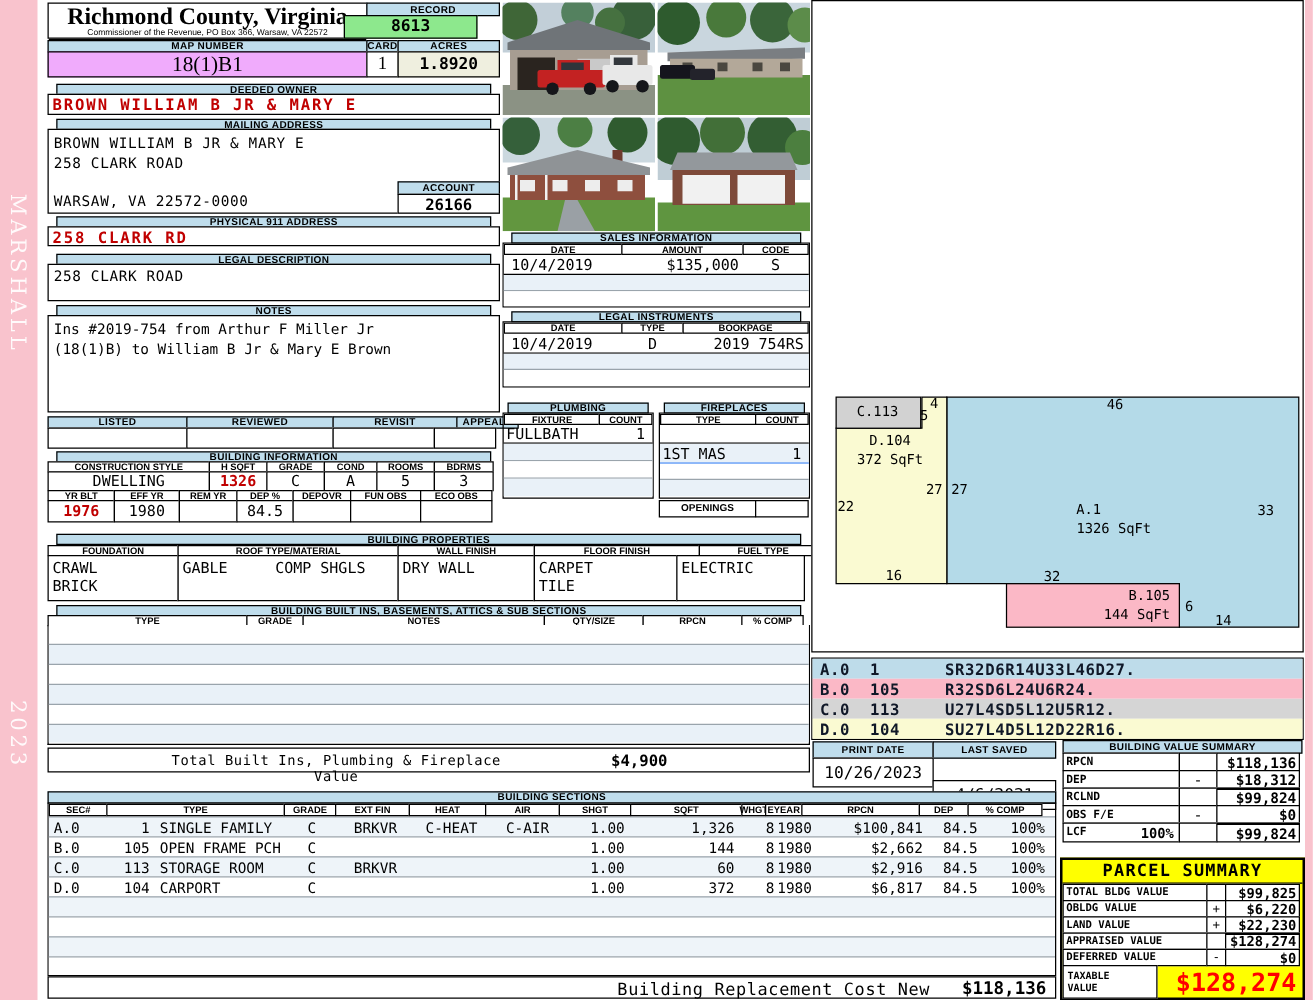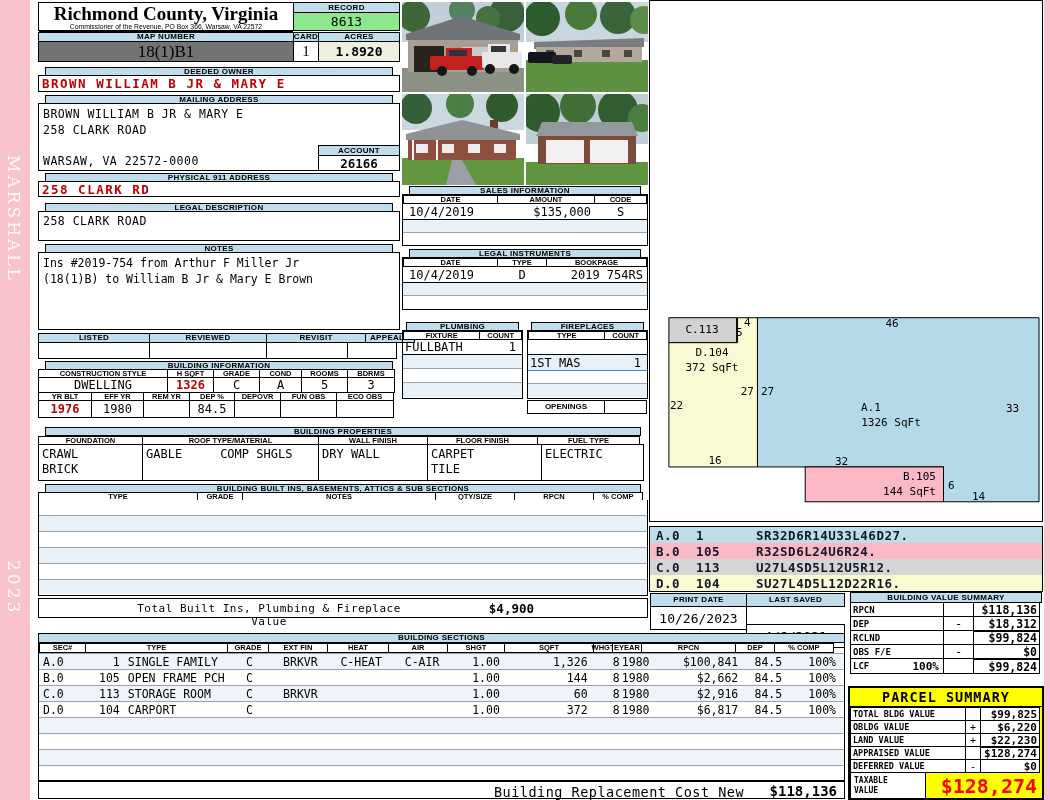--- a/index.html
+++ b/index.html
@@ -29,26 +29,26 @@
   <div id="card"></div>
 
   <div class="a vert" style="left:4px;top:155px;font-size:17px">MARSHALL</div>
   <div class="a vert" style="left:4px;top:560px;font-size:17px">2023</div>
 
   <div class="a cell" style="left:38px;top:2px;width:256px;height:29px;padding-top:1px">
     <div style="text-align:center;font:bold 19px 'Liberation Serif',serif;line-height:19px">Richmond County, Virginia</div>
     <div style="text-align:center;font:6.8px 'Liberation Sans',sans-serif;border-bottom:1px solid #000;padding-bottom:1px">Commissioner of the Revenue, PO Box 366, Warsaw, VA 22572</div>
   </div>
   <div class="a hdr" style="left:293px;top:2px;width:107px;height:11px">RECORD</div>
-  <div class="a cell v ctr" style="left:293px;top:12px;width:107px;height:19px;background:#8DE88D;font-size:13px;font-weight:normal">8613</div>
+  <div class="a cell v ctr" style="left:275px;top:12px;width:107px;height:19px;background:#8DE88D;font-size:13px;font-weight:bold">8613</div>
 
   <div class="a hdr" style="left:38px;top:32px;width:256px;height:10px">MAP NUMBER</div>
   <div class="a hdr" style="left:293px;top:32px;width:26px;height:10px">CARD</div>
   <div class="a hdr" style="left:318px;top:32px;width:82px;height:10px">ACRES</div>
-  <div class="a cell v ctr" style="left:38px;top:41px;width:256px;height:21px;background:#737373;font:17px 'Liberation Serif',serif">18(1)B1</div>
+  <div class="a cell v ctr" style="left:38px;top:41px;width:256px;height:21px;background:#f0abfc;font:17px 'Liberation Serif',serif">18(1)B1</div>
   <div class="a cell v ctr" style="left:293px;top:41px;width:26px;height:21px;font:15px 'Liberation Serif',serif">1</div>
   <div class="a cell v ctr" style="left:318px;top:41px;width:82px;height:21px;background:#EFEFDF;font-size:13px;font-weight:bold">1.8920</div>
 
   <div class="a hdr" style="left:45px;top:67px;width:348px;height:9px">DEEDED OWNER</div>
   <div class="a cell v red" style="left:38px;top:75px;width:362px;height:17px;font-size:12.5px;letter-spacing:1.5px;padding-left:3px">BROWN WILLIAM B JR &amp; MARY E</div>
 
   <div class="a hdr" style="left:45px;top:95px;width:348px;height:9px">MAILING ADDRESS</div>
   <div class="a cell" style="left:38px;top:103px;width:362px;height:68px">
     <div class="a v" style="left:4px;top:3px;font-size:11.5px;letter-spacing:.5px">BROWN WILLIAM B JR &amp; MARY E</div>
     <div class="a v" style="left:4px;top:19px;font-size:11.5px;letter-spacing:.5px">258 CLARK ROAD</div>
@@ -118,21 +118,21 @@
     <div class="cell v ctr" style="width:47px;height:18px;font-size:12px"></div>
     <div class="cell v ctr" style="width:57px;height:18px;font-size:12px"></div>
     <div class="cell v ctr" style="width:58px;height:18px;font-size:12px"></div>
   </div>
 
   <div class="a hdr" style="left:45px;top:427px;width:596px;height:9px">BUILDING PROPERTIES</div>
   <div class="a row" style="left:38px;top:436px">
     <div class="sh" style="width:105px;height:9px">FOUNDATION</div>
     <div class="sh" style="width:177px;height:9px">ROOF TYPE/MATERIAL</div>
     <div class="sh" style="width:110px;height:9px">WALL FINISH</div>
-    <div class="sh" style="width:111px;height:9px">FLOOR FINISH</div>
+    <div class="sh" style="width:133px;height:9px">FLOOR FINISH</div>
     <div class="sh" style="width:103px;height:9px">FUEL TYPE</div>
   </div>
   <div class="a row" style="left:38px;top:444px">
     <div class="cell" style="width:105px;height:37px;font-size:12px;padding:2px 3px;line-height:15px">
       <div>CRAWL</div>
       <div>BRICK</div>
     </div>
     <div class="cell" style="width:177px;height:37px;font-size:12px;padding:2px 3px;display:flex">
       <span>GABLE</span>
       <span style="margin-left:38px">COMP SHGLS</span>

————————

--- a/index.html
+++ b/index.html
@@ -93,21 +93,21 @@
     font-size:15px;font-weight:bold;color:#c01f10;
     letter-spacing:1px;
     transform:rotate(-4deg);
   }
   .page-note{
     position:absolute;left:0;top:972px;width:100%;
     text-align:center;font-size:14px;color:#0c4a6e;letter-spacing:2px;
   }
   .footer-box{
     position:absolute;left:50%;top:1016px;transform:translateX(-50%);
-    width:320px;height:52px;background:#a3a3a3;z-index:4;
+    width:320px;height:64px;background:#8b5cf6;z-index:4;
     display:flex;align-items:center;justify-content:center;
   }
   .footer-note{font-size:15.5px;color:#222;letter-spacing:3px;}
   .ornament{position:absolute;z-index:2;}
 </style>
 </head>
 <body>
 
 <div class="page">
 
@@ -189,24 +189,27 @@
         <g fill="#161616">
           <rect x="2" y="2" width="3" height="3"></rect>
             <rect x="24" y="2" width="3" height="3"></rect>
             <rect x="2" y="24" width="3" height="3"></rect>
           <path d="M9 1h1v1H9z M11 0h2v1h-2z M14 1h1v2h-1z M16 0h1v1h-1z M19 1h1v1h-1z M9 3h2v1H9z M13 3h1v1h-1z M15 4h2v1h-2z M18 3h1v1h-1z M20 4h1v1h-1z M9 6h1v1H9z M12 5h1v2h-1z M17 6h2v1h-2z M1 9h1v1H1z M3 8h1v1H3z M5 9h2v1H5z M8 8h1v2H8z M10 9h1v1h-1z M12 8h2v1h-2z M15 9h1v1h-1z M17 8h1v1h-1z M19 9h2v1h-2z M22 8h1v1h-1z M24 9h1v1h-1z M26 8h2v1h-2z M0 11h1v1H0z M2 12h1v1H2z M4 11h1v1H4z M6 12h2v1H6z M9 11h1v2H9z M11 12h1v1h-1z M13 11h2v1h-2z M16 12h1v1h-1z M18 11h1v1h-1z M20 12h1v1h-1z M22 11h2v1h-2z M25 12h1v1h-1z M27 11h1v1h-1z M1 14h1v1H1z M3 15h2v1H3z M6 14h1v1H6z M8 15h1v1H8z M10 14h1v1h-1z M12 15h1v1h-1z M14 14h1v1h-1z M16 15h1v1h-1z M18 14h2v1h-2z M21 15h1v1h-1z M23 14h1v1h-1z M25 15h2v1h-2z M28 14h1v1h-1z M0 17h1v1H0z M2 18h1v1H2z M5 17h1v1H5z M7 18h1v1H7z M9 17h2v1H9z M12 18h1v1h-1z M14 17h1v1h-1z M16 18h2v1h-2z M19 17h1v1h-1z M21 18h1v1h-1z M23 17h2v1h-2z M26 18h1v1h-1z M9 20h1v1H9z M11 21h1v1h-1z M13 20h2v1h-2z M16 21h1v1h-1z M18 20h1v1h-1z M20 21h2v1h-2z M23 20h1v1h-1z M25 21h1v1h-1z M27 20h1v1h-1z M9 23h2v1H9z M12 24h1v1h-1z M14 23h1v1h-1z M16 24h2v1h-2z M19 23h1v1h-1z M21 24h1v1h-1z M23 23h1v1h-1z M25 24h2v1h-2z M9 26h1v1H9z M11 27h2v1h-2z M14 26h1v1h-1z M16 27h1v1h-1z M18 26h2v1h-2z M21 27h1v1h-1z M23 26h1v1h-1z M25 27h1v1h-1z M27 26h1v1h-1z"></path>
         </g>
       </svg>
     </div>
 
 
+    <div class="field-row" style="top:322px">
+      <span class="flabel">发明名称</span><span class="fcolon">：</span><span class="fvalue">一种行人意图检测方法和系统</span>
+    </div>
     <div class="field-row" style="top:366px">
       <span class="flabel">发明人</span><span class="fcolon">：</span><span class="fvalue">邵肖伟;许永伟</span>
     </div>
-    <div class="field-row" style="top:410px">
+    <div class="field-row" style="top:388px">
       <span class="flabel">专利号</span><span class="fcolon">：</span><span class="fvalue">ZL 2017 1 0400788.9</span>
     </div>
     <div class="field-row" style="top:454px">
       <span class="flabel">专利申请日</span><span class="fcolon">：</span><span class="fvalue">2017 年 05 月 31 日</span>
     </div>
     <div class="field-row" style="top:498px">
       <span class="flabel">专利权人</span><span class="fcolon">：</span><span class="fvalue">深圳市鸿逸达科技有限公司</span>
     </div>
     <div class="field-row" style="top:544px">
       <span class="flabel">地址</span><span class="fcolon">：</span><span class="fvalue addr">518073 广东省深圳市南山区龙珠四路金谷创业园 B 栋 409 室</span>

————————

The answer must be every line from the records above that contains the word "align", copied out.

     <div style="text-align:center;font:bold 19px 'Liberation Serif',serif;line-height:19px">Richmond County, Virginia</div>
     <div style="text-align:center;font:6.8px 'Liberation Sans',sans-serif;border-bottom:1px solid #000;padding-bottom:1px">Commissioner of the Revenue, PO Box 366, Warsaw, VA 22572</div>
     text-align:center;font-size:14px;color:#0c4a6e;letter-spacing:2px;
     display:flex;align-items:center;justify-content:center;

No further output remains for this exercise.